Similarly to people, cultures have a “personality”. A distinction that has recently become popular is “tight vs loose” cultures by Michele J. Gelfand, who investigated 33 nations regarding their tightness. The distinction itself is quite similar to conservative vs liberal. In tight cultures, people are made to follow the rules in a more stringent way. School uniforms are an example. It is not a coincidence that the UK and Japan score quite high on Gefland’s tightness scale, both at 6.8 vs the Netherlands at 3.3. On the upper end of tightness countries like China and Malaysia, where smoking in restaurants can be punished with up to half a year of imprisonment. While most people in European countries wouldn’t approve of smoking in restaurants, they wouldn’t approve of such harsh punishments, either.
How come cultures are so different from each other? The strongest link is to our ancestral mode of subsistence. Hunter-gatherer societies emphasized individual achievement, i.e. self-reliance, whereas high food accumulating societies reinforced compliant behaviour, obedience and responsibility to optimise collective achievement. From an evolutionary point of view, we can assume that genes fostering compliance were selected for in agricultural societies.

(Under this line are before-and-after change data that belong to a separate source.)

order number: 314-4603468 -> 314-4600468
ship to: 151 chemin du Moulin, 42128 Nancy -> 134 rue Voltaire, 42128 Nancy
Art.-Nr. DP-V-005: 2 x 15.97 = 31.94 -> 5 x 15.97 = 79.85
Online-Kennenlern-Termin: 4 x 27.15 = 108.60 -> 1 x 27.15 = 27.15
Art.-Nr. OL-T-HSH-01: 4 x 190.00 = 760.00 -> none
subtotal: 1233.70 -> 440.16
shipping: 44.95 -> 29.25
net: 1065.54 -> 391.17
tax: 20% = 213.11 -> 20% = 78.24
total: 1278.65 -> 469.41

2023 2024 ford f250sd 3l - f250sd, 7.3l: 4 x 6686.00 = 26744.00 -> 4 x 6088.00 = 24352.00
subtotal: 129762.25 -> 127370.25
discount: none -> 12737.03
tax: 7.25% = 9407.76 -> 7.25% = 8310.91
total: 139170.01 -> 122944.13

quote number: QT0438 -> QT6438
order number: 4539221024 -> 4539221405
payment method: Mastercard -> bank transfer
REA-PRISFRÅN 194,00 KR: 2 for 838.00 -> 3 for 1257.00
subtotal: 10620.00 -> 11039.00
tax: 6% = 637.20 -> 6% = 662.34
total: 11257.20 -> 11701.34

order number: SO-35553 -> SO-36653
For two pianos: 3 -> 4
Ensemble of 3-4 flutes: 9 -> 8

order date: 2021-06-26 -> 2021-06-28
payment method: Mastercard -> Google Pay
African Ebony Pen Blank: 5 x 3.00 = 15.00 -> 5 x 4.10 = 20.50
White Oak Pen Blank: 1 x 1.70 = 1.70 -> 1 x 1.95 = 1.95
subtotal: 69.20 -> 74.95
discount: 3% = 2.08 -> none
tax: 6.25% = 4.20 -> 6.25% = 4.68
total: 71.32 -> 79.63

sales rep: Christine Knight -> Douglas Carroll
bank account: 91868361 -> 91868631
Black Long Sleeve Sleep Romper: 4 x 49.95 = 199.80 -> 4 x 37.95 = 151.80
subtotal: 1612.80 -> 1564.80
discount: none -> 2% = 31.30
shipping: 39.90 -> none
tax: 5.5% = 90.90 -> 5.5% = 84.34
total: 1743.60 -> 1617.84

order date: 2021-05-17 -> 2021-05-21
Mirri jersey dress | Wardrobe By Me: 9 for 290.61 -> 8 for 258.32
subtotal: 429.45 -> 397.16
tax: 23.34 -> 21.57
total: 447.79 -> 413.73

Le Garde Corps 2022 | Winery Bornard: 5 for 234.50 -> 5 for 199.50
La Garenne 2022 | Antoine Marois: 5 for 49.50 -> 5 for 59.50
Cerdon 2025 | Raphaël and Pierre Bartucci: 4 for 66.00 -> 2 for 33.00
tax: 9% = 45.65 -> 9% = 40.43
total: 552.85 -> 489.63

One area where this becomes obvious is child-rearing. Farmers had strict child-rearing practices (authoritarian) to make the children help with the daily and prepare them for their adult routine. Hunter-gatherers, on the other hand, have a permissive parenting style and children are not required to do adult work until grown-up.
Later research indeed showed that agricultural societies (e.g., the Temne of Sierra Leone), which require strong norms to foster the coordination necessary to grow crops for survival, had strict child-rearing practices and children who were high on conformity. Hunting and fishing societies (e.g., the Inuit) had lenient child-rearing practices and children who were low on conformity (from Gefland et al. 2011)
It is therefore hardly surprising that the San hunter-gatherers are among the loosest societies with ambiguous norms and greater permissiveness for norm violation.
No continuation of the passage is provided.